__Required work__
Your task is to reproduce exactly the lines that run from the beginning of the data through the line where "[79,115,272,129] Check some" appears.

•••

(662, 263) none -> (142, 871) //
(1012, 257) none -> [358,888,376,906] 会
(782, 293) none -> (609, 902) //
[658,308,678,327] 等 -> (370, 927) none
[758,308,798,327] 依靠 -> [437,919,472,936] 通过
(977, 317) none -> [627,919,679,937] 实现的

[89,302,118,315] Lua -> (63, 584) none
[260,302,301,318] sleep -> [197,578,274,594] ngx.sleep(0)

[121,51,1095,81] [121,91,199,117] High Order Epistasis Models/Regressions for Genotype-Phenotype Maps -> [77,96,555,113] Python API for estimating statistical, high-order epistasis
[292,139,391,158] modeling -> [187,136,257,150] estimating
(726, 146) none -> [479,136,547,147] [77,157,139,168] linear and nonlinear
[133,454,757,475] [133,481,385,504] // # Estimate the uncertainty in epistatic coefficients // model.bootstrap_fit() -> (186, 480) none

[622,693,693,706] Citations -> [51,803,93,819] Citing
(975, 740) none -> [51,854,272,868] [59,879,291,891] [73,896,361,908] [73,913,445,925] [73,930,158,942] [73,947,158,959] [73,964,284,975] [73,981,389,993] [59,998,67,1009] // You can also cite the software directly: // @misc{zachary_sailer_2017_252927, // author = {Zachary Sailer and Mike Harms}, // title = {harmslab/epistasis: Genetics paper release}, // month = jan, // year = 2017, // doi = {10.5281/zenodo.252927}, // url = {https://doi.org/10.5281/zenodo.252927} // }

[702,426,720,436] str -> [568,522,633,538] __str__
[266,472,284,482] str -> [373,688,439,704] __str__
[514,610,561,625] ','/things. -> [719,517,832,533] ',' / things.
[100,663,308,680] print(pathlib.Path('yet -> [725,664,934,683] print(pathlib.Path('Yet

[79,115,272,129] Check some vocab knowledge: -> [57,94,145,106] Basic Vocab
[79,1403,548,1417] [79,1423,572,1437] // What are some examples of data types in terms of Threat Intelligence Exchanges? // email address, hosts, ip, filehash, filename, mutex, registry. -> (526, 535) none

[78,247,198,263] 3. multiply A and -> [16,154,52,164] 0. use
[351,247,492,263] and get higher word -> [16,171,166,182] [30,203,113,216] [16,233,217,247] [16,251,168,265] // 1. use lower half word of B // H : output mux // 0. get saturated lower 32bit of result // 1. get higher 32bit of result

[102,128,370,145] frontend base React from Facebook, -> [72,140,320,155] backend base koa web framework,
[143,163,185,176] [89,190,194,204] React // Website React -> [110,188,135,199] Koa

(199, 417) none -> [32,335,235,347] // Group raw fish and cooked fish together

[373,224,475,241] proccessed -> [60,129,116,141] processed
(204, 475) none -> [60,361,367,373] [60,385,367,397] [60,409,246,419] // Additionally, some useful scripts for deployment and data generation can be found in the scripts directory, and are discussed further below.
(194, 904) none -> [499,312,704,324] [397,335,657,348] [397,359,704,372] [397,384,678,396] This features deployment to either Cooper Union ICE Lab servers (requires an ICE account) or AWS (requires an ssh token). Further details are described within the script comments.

•••

__Solution to the exercise__
(662, 263) none -> (142, 871) //
(1012, 257) none -> [358,888,376,906] 会
(782, 293) none -> (609, 902) //
[658,308,678,327] 等 -> (370, 927) none
[758,308,798,327] 依靠 -> [437,919,472,936] 通过
(977, 317) none -> [627,919,679,937] 实现的

[89,302,118,315] Lua -> (63, 584) none
[260,302,301,318] sleep -> [197,578,274,594] ngx.sleep(0)

[121,51,1095,81] [121,91,199,117] High Order Epistasis Models/Regressions for Genotype-Phenotype Maps -> [77,96,555,113] Python API for estimating statistical, high-order epistasis
[292,139,391,158] modeling -> [187,136,257,150] estimating
(726, 146) none -> [479,136,547,147] [77,157,139,168] linear and nonlinear
[133,454,757,475] [133,481,385,504] // # Estimate the uncertainty in epistatic coefficients // model.bootstrap_fit() -> (186, 480) none

[622,693,693,706] Citations -> [51,803,93,819] Citing
(975, 740) none -> [51,854,272,868] [59,879,291,891] [73,896,361,908] [73,913,445,925] [73,930,158,942] [73,947,158,959] [73,964,284,975] [73,981,389,993] [59,998,67,1009] // You can also cite the software directly: // @misc{zachary_sailer_2017_252927, // author = {Zachary Sailer and Mike Harms}, // title = {harmslab/epistasis: Genetics paper release}, // month = jan, // year = 2017, // doi = {10.5281/zenodo.252927}, // url = {https://doi.org/10.5281/zenodo.252927} // }

[702,426,720,436] str -> [568,522,633,538] __str__
[266,472,284,482] str -> [373,688,439,704] __str__
[514,610,561,625] ','/things. -> [719,517,832,533] ',' / things.
[100,663,308,680] print(pathlib.Path('yet -> [725,664,934,683] print(pathlib.Path('Yet

[79,115,272,129] Check some vocab knowledge: -> [57,94,145,106] Basic Vocab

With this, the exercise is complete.